Technological advancements have greatly facilitated the isolation and purification of plant-derived exosomes. Techniques such as differential ultracentrifugation, size-exclusion chromatography, and advanced microscopy are employed to study exosome size, composition, and functional properties [22]. These processes ensure the acquisition of high-purity vesicles necessary for reliable experimental results and potential therapeutic applications. Isolation and purification are critical steps in studying the structure, composition, and functional properties of plant-derived exosomes. Each technique for these purposes offers distinct advantages and limitations, contributing to the overall understanding and utilization of exosomes.

4.1. Ultracentrifugation

Differential ultracentrifugation is one of the most commonly used methods for isolating plant-derived exosomes.
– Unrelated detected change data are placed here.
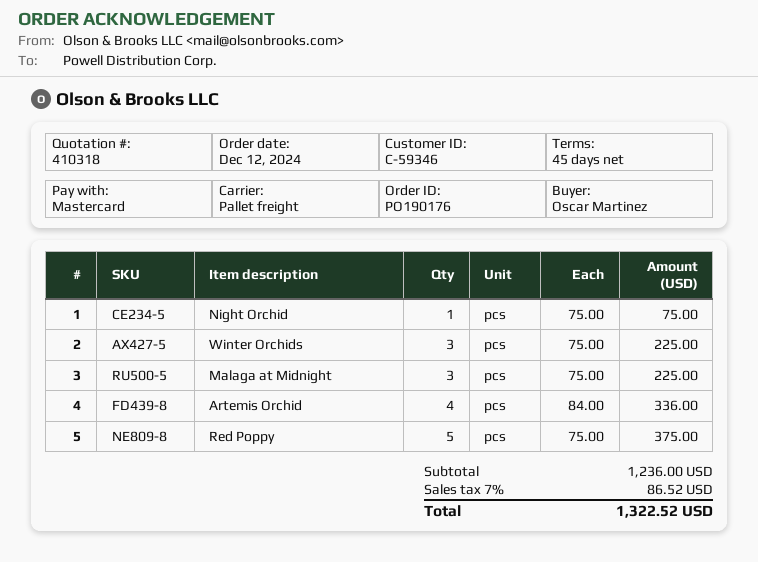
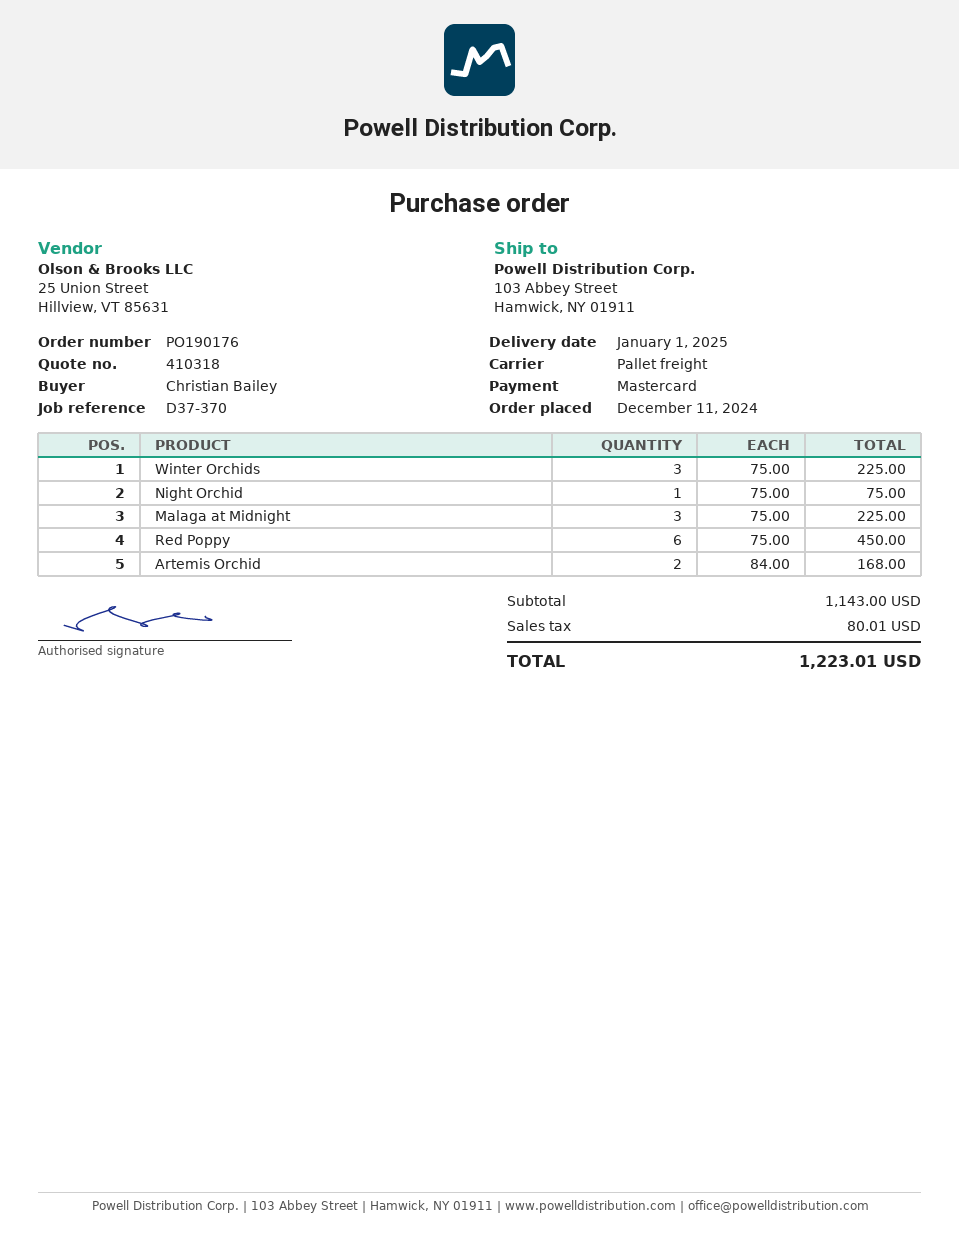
order date: 2024-12-12 -> 2024-12-11
ordered by: Oscar Martinez -> Christian Bailey
Artemis Orchid: 4 x 84.00 = 336.00 -> 2 x 84.00 = 168.00
Red Poppy: 5 x 75.00 = 375.00 -> 6 x 75.00 = 450.00
subtotal: 1236.00 -> 1143.00
tax: 86.52 -> 80.01
total: 1322.52 -> 1223.01

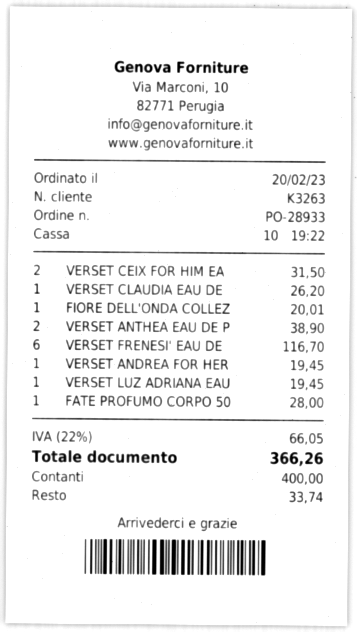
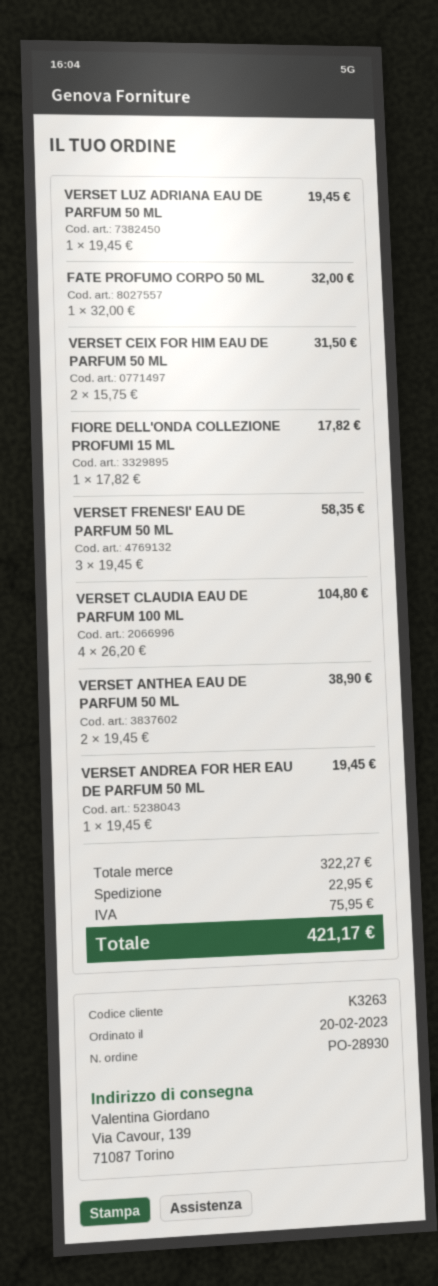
order number: PO-28933 -> PO-28930
VERSET CLAUDIA EAU DE: 1 for 26.20 -> 4 for 104.80
FIORE DELL'ONDA COLLEZ: 1 for 20.01 -> 1 for 17.82
VERSET FRENESI' EAU DE: 6 for 116.70 -> 3 for 58.35
FATE PROFUMO CORPO 50: 1 for 28.00 -> 1 for 32.00
shipping: none -> 22.95
tax: 66.05 -> 75.95
total: 366.26 -> 421.17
This technique involves a series of centrifugation steps at increasing speeds to separate exosomes from other cellular debris and larger vesicles. Initially, low-speed centrifugation removes cell debris and larger particles, followed by high-speed centrifugation to pellet the exosomes. While differential ultracentrifugation is widely used due to its simplicity and cost-effectiveness, it can result in contamination from other vesicles and protein aggregates, potentially affecting the purity of the exosomal preparation [23]. The plant-derived exosomes isolated by ultracentrifuge are listed in Table 1, and more details are illustrated in Section 4.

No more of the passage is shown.